Your assignment: From the entries below, reproduce exactly the line containing "- There are", the line containing "on @xml:base see: https://www.w3.org/TR/xmlbase/", and every line in between, with nothing added.

________________________

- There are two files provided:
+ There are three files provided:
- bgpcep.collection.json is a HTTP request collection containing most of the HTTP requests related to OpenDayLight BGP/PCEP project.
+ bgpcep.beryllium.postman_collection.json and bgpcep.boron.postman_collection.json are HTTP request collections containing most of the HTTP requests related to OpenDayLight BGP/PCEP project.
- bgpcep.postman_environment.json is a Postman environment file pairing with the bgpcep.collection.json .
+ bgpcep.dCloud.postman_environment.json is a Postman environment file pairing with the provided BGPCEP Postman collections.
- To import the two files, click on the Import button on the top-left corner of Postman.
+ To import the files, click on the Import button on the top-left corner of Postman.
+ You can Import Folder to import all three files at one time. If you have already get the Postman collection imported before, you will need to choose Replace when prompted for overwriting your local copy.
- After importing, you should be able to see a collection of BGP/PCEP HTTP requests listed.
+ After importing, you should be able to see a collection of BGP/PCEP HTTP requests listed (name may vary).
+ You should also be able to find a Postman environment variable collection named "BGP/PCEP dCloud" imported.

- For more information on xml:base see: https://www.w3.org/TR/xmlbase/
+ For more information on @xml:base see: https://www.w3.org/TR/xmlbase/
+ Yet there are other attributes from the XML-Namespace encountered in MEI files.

________________________

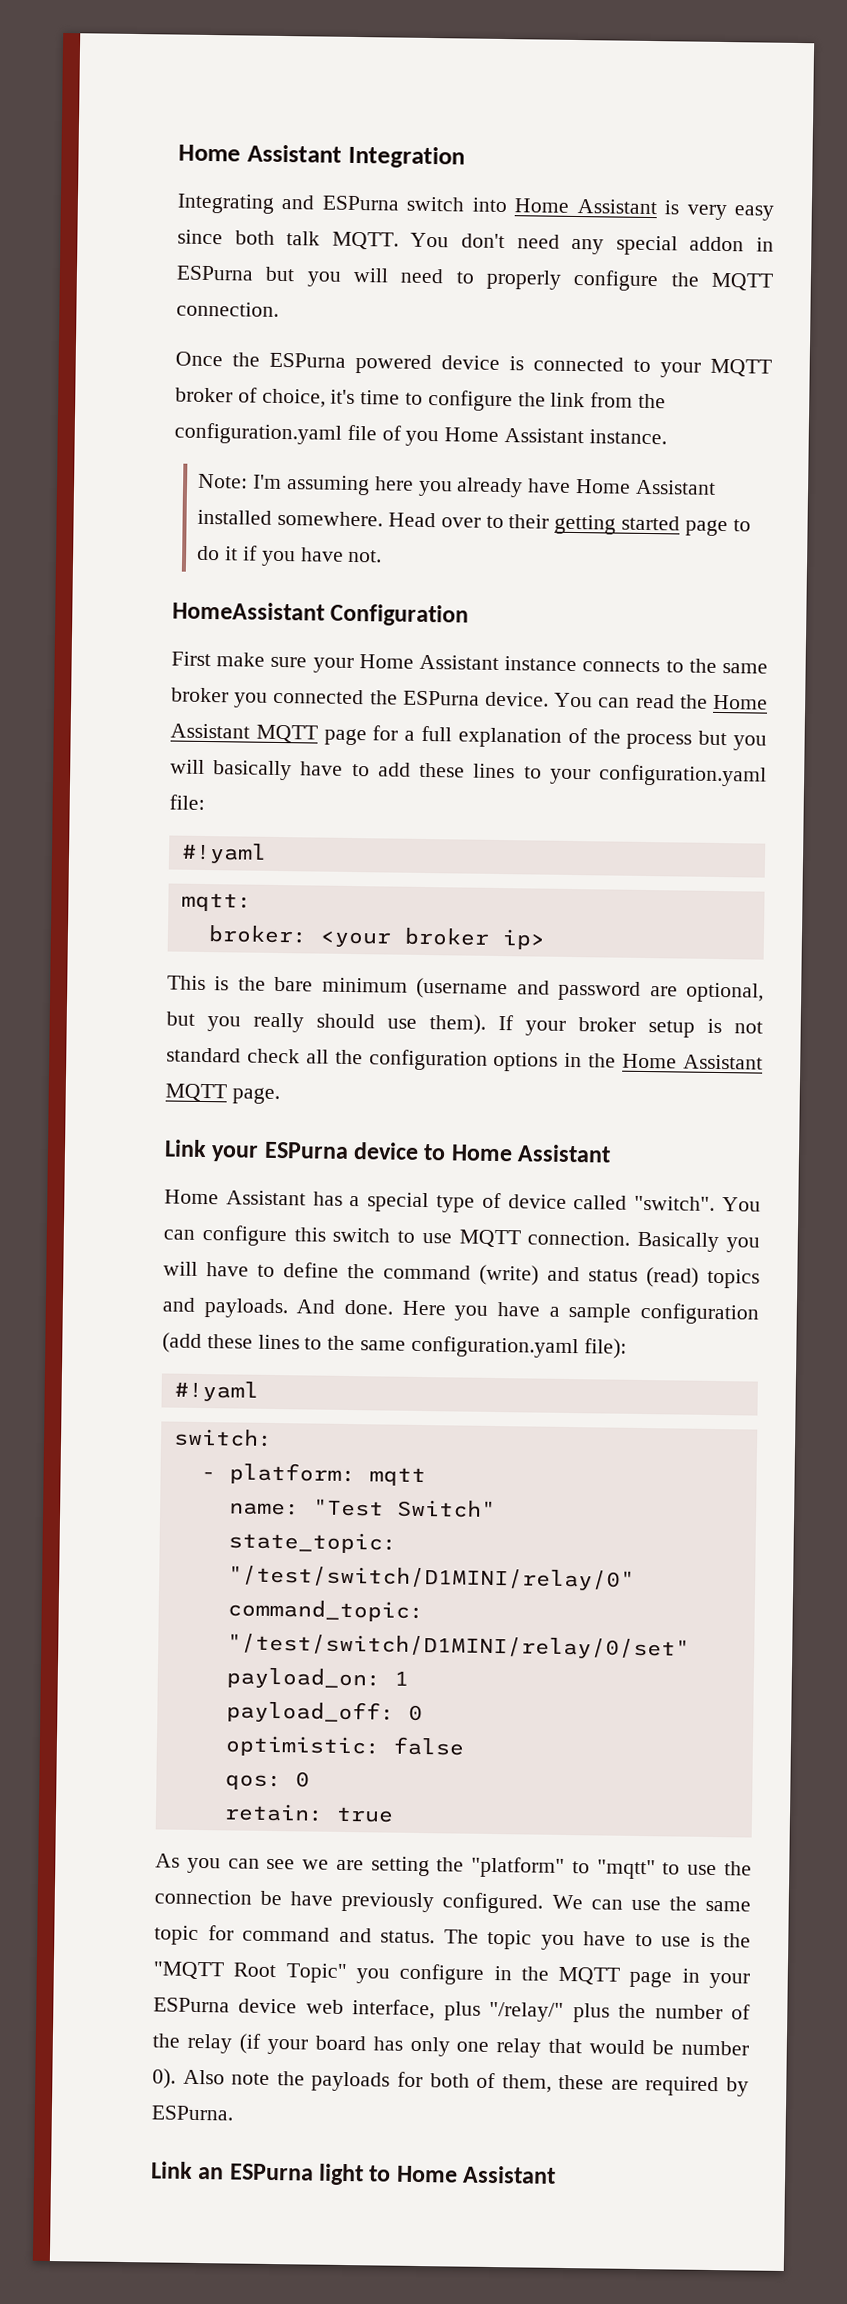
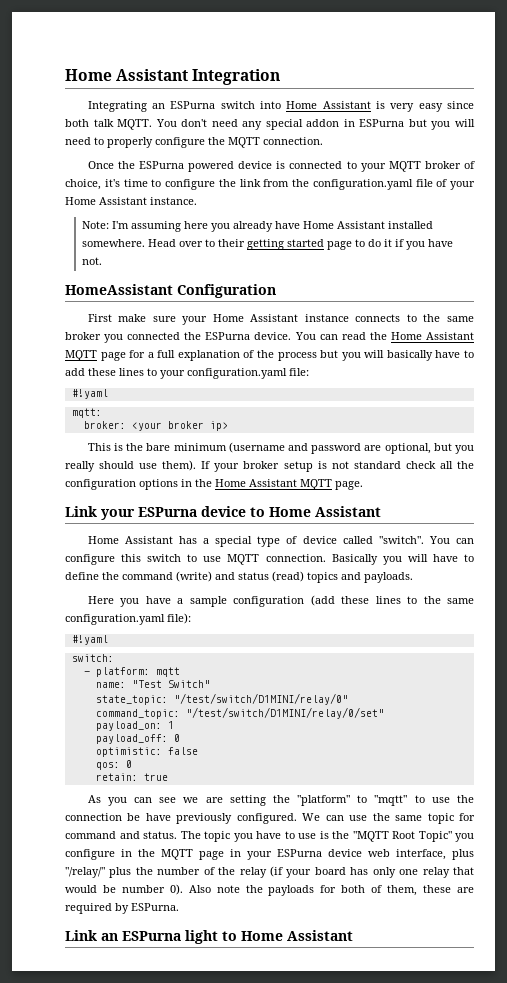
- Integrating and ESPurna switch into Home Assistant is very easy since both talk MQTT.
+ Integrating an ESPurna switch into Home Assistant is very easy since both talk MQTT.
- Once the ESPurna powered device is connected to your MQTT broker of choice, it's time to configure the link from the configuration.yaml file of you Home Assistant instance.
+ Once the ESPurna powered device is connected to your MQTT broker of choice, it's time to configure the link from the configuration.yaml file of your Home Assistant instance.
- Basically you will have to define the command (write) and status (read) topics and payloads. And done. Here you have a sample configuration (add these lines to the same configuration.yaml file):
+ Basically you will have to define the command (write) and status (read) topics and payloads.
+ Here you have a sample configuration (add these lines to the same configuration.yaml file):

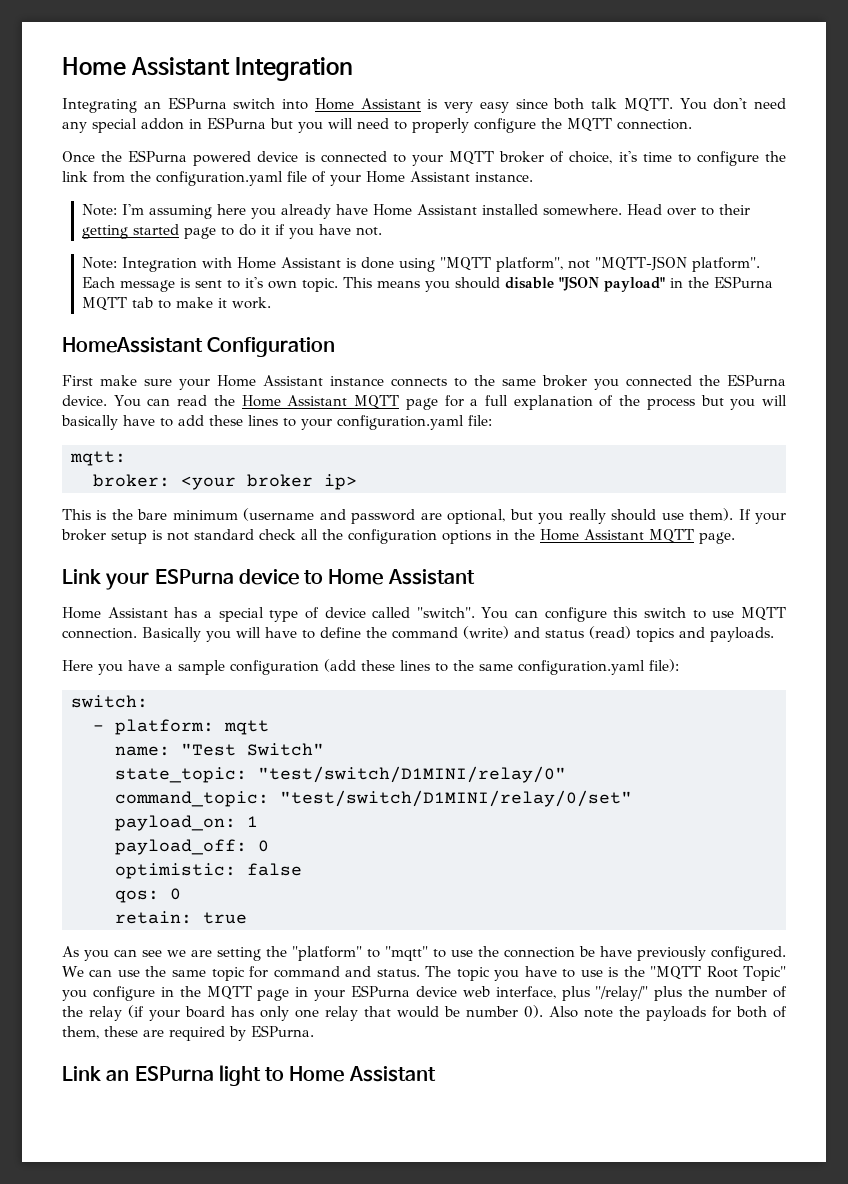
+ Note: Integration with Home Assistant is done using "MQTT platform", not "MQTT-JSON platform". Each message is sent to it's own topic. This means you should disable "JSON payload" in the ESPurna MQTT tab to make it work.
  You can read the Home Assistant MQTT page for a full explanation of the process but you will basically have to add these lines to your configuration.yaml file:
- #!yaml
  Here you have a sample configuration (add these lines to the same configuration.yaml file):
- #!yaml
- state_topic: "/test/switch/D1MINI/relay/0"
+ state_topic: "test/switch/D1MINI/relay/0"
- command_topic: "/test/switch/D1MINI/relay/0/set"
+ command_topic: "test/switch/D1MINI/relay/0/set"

________________________

Task answer:
- There are two files provided:
+ There are three files provided:
- bgpcep.collection.json is a HTTP request collection containing most of the HTTP requests related to OpenDayLight BGP/PCEP project.
+ bgpcep.beryllium.postman_collection.json and bgpcep.boron.postman_collection.json are HTTP request collections containing most of the HTTP requests related to OpenDayLight BGP/PCEP project.
- bgpcep.postman_environment.json is a Postman environment file pairing with the bgpcep.collection.json .
+ bgpcep.dCloud.postman_environment.json is a Postman environment file pairing with the provided BGPCEP Postman collections.
- To import the two files, click on the Import button on the top-left corner of Postman.
+ To import the files, click on the Import button on the top-left corner of Postman.
+ You can Import Folder to import all three files at one time. If you have already get the Postman collection imported before, you will need to choose Replace when prompted for overwriting your local copy.
- After importing, you should be able to see a collection of BGP/PCEP HTTP requests listed.
+ After importing, you should be able to see a collection of BGP/PCEP HTTP requests listed (name may vary).
+ You should also be able to find a Postman environment variable collection named "BGP/PCEP dCloud" imported.

- For more information on xml:base see: https://www.w3.org/TR/xmlbase/
+ For more information on @xml:base see: https://www.w3.org/TR/xmlbase/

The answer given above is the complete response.